Energy & Fuels, Vol.30, No.9, 7284-7290, 2016
Prediction of Kinematic Viscosity and Density of Biodiesel Using Electrospray Ionization Mass Spectrometry by Multivariate Statistical Models
By Brazilian law, biodiesel has to satisfy certain quality requirements and measurements established by standardized procedures, as is the case for kinematic viscosity and density. In this respect, information on the profile of methyl esters in biodiesel is very important because they are directly related to both these parameters. The objective of this study was to determine the profile of methyl esters present in a biodiesel sample by electrospray ionization mass spectrometry and evaluate its reliability in predicting their kinematic viscosity and density. Two multivariate statistical models were used for this purpose, the multiple multivariate linear regression (MMLR) and the partial least square regression (PLSR). The input variables used in the models were the relative intensities of the main methyl ester peaks, and the models were compared by their predictive behavior. Samples were randomly divided into two parts: 87% in the training or calibration set, used for the estimation of MMLR and PLSR models, and the remaining 13% in the test or validation set, which was used to evaluate the predictive power of each model that was estimated.

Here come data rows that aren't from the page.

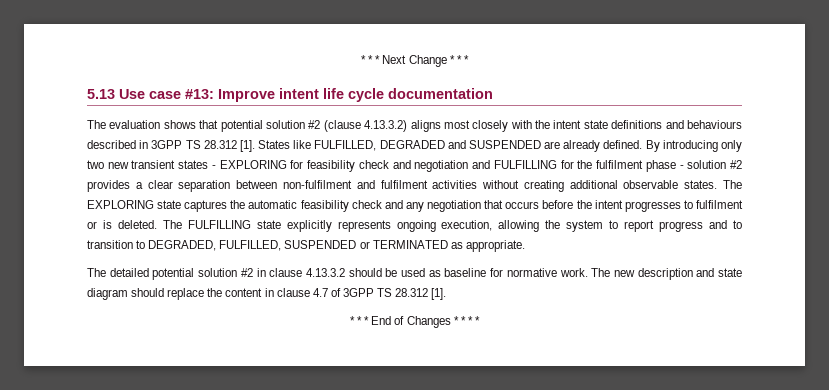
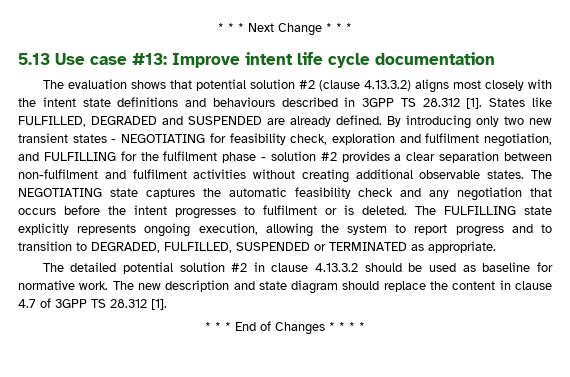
- By introducing only two new transient states - EXPLORING for feasibility check and negotiation and FULFILLING for the fulfilment phase - solution #2 provides a clear separation between non-fulfilment and fulfilment activities without creating additional observable states.
+ By introducing only two new transient states - NEGOTIATING for feasibility check, exploration and fulfilment negotiation, and FULFILLING for the fulfilment phase - solution #2 provides a clear separation between non-fulfilment and fulfilment activities without creating additional observable states.
- The EXPLORING state captures the automatic feasibility check and any negotiation that occurs before the intent progresses to fulfilment or is deleted.
+ The NEGOTIATING state captures the automatic feasibility check and any negotiation that occurs before the intent progresses to fulfilment or is deleted.

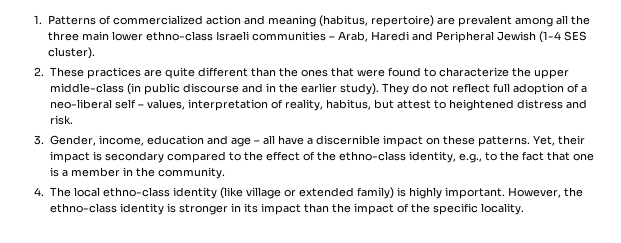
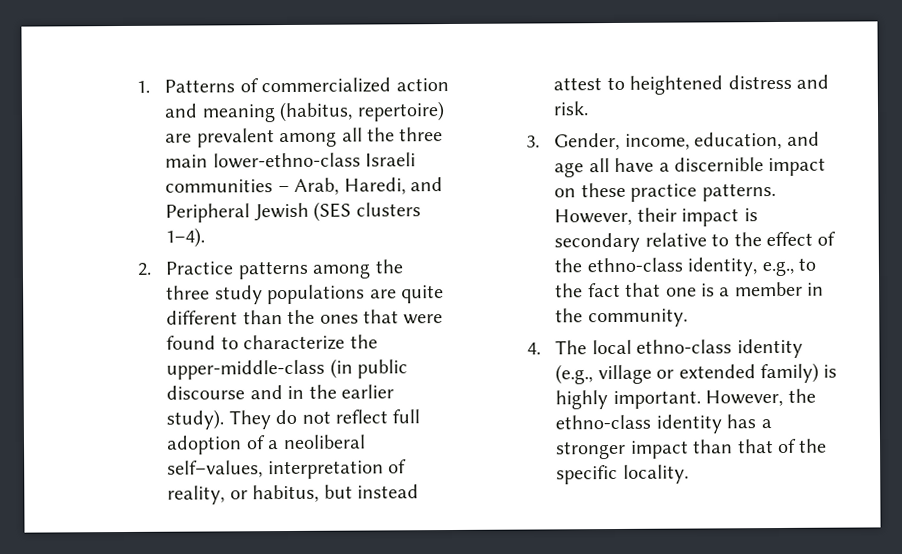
- 1. Patterns of commercialized action and meaning (habitus, repertoire) are prevalent among all the three main lower ethno-class Israeli communities – Arab, Haredi and Peripheral Jewish (1-4 SES cluster).
- 2. These practices are quite different than the ones that were found to characterize the upper middle-class (in public discourse and in the earlier study).
+ 1. Patterns of commercialized action and meaning (habitus, repertoire) are prevalent among all the three main lower-ethno-class Israeli communities – Arab, Haredi, and Peripheral Jewish (SES clusters 1–4).
+ 2. Practice patterns among the three study populations are quite different than the ones that were found to characterize the upper-middle-class (in public discourse and in the earlier study).
- They do not reflect full adoption of a neo-liberal self – values, interpretation of reality, habitus, but attest to heightened distress and risk.
+ They do not reflect full adoption of a neoliberal self–values, interpretation of reality, or habitus, but instead attest to heightened distress and risk.
- 3. Gender, income, education and age – all have a discernible impact on these patterns. Yet, their impact is secondary compared to the effect of the ethno-class identity, e.g., to the fact that one is a member in the community.
+ 3. Gender, income, education, and age all have a discernible impact on these practice patterns. However, their impact is secondary relative to the effect of the ethno-class identity, e.g., to the fact that one is a member in the community.
- 4. The local ethno-class identity (like village or extended family) is highly important.
+ 4. The local ethno-class identity (e.g., village or extended family) is highly important.
- However, the ethno-class identity is stronger in its impact than the impact of the specific locality.
+ However, the ethno-class identity has a stronger impact than that of the specific locality.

Although the root mean squared error and R-2 for the MMLR model were slightly better than those of the PLSR model (R-PLSR(2) = 0.9232 and R-MMLR(2) = 0.9908 for kinematic viscosity and R-PLSR(2) = 0.8721 and R-MMLR(2) = 0.9415 for density), both showed a similarity with respect to predicted values for the training and validation sets, and thus for the performance statistics, attesting to the quality of these models in predicting kinematic viscosity and density. Furthermore, the prediction of kinematic viscosity showed better performance compared to the density.